Exercise input:
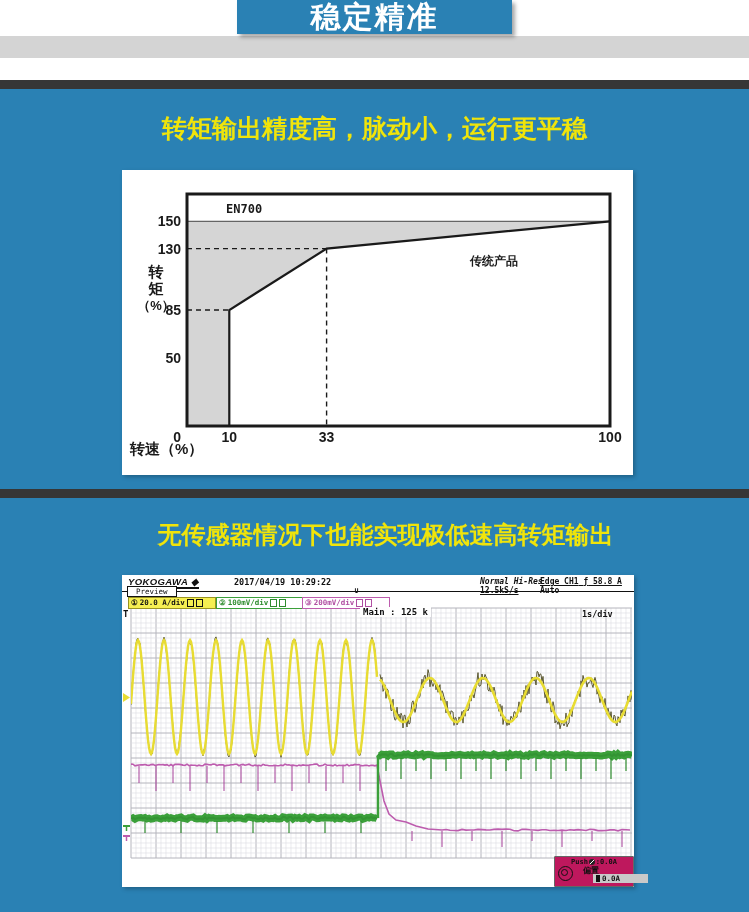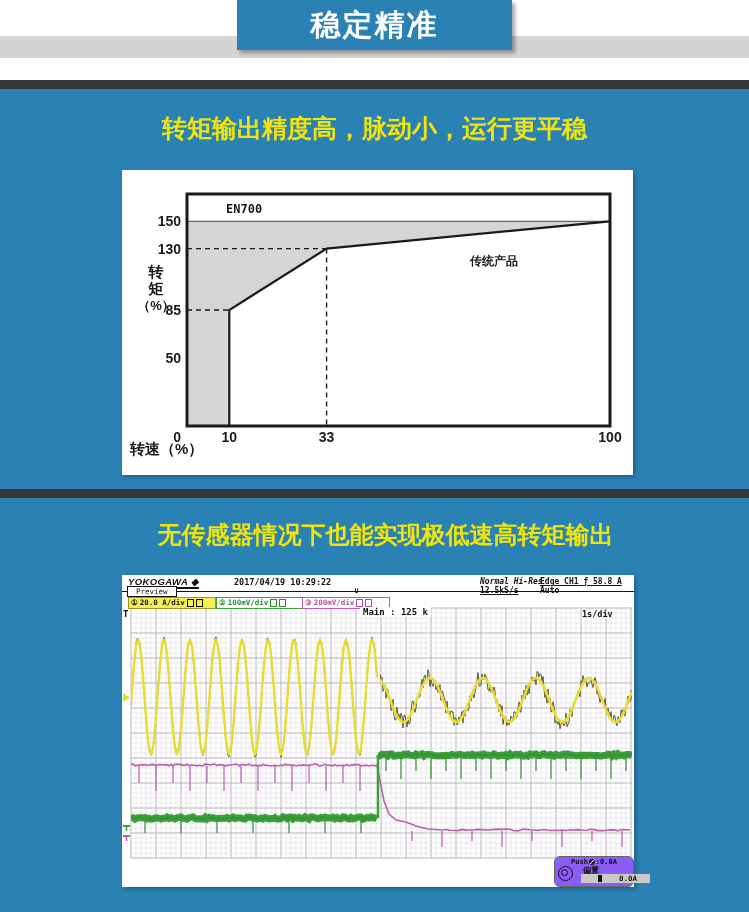--- a/index.html
+++ b/index.html
@@ -11,7 +11,7 @@
   .strip-dark{left:0;top:80px;width:749px;height:9px;background:#363636;}
   .divider-dark{left:0;top:489px;width:749px;height:9px;background:#363636;}
   
-  .banner{left:237px;top:0;width:275px;height:50px;background:#2a81b4;
+  .banner{left:237px;top:0;width:275px;height:34px;background:#2a81b4;
           box-shadow:3px 3px 4px rgba(0,0,0,.35);display:flex;align-items:center;justify-content:center;}
   .banner-title{color:#ffffff;font-size:30px;font-weight:bold;letter-spacing:2px;}
   

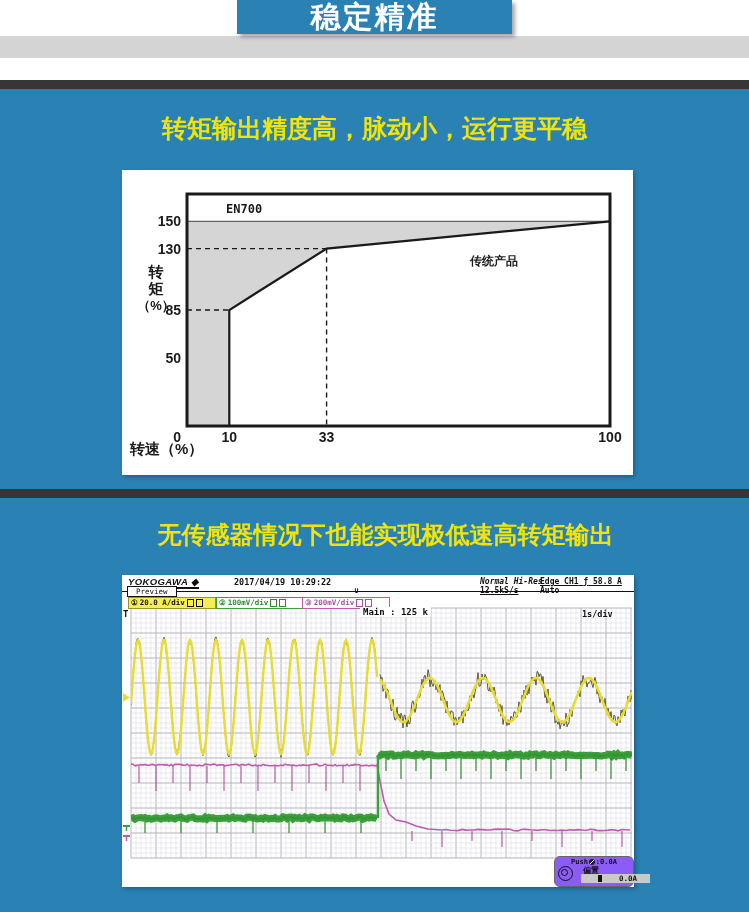--- a/index.html
+++ b/index.html
@@ -54,8 +54,8 @@
   .main-chip{left:238px;top:32px;font-size:9px;font-weight:bold;color:#111;background:#fff;padding:0 3px;}
   .tbase{left:460px;top:34px;font-size:8.5px;font-weight:bold;color:#111;}
   
-  .offset-box{left:432px;top:281px;width:78px;height:29px;background:#8b5cf6;border:1.5px solid #666;
-              border-radius:6px;font-size:7px;color:#111;}
+  .offset-box{left:432px;top:281px;width:78px;height:29px;background:#be185d;border:1.5px solid #666;
+              border-radius:1px;font-size:7px;color:#111;}
   .ob-l1{position:absolute;left:16px;top:1px;font-size:7px;font-weight:bold;display:flex;align-items:center;gap:1px;}
   .knob-mini{display:inline-block;width:6px;height:6px;border-radius:50%;background:#222;
              background:linear-gradient(135deg,#222 45%,#fff 45%,#fff 55%,#222 55%);}

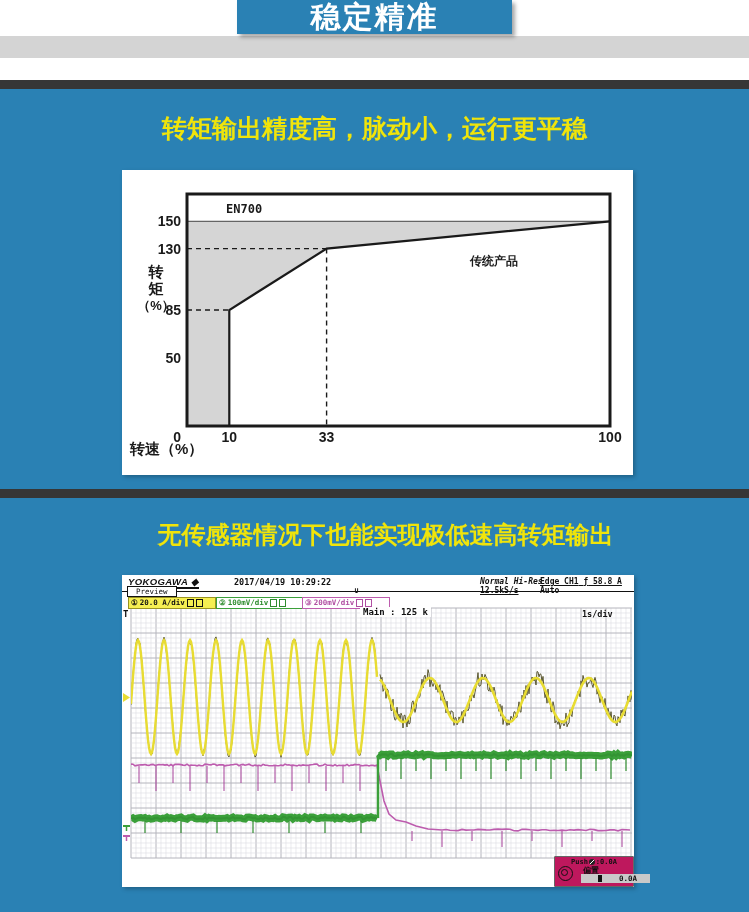--- a/index.html
+++ b/index.html
@@ -60,8 +60,8 @@
   .knob-mini{display:inline-block;width:6px;height:6px;border-radius:50%;background:#222;
              background:linear-gradient(135deg,#222 45%,#fff 45%,#fff 55%,#222 55%);}
   .ob-l2{position:absolute;left:28px;top:8px;font-size:8px;font-weight:bold;}
-  .ob-l3{position:absolute;left:26px;top:17px;width:52px;height:9px;background:#c9c9c9;
-         display:flex;align-items:center;gap:17px;padding-left:17px;font-size:7.5px;font-weight:bold;}
+  .ob-l3{position:absolute;left:38px;top:17px;width:52px;height:9px;background:#c9c9c9;
+         display:flex;align-items:center;gap:2px;padding-left:3px;font-size:7.5px;font-weight:bold;}
   .swatch{display:inline-block;width:4px;height:7px;background:#111;}
   .knob-big{position:absolute;left:3px;top:9px;width:13px;height:13px;border:1.5px solid #111;border-radius:50%;}
   .knob-big i{position:absolute;left:2px;top:2px;width:5px;height:5px;border:1.5px solid #111;border-radius:50%;display:block;}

Exercise:
Output the material above exactly as written and drop any images it holds.

Written answer:
--- a/index.html
+++ b/index.html
@@ -11,7 +11,7 @@
   .strip-dark{left:0;top:80px;width:749px;height:9px;background:#363636;}
   .divider-dark{left:0;top:489px;width:749px;height:9px;background:#363636;}
   
-  .banner{left:237px;top:0;width:275px;height:50px;background:#2a81b4;
+  .banner{left:237px;top:0;width:275px;height:34px;background:#2a81b4;
           box-shadow:3px 3px 4px rgba(0,0,0,.35);display:flex;align-items:center;justify-content:center;}
   .banner-title{color:#ffffff;font-size:30px;font-weight:bold;letter-spacing:2px;}
   

--- a/index.html
+++ b/index.html
@@ -54,8 +54,8 @@
   .main-chip{left:238px;top:32px;font-size:9px;font-weight:bold;color:#111;background:#fff;padding:0 3px;}
   .tbase{left:460px;top:34px;font-size:8.5px;font-weight:bold;color:#111;}
   
-  .offset-box{left:432px;top:281px;width:78px;height:29px;background:#8b5cf6;border:1.5px solid #666;
-              border-radius:6px;font-size:7px;color:#111;}
+  .offset-box{left:432px;top:281px;width:78px;height:29px;background:#be185d;border:1.5px solid #666;
+              border-radius:1px;font-size:7px;color:#111;}
   .ob-l1{position:absolute;left:16px;top:1px;font-size:7px;font-weight:bold;display:flex;align-items:center;gap:1px;}
   .knob-mini{display:inline-block;width:6px;height:6px;border-radius:50%;background:#222;
              background:linear-gradient(135deg,#222 45%,#fff 45%,#fff 55%,#222 55%);}

--- a/index.html
+++ b/index.html
@@ -60,8 +60,8 @@
   .knob-mini{display:inline-block;width:6px;height:6px;border-radius:50%;background:#222;
              background:linear-gradient(135deg,#222 45%,#fff 45%,#fff 55%,#222 55%);}
   .ob-l2{position:absolute;left:28px;top:8px;font-size:8px;font-weight:bold;}
-  .ob-l3{position:absolute;left:26px;top:17px;width:52px;height:9px;background:#c9c9c9;
-         display:flex;align-items:center;gap:17px;padding-left:17px;font-size:7.5px;font-weight:bold;}
+  .ob-l3{position:absolute;left:38px;top:17px;width:52px;height:9px;background:#c9c9c9;
+         display:flex;align-items:center;gap:2px;padding-left:3px;font-size:7.5px;font-weight:bold;}
   .swatch{display:inline-block;width:4px;height:7px;background:#111;}
   .knob-big{position:absolute;left:3px;top:9px;width:13px;height:13px;border:1.5px solid #111;border-radius:50%;}
   .knob-big i{position:absolute;left:2px;top:2px;width:5px;height:5px;border:1.5px solid #111;border-radius:50%;display:block;}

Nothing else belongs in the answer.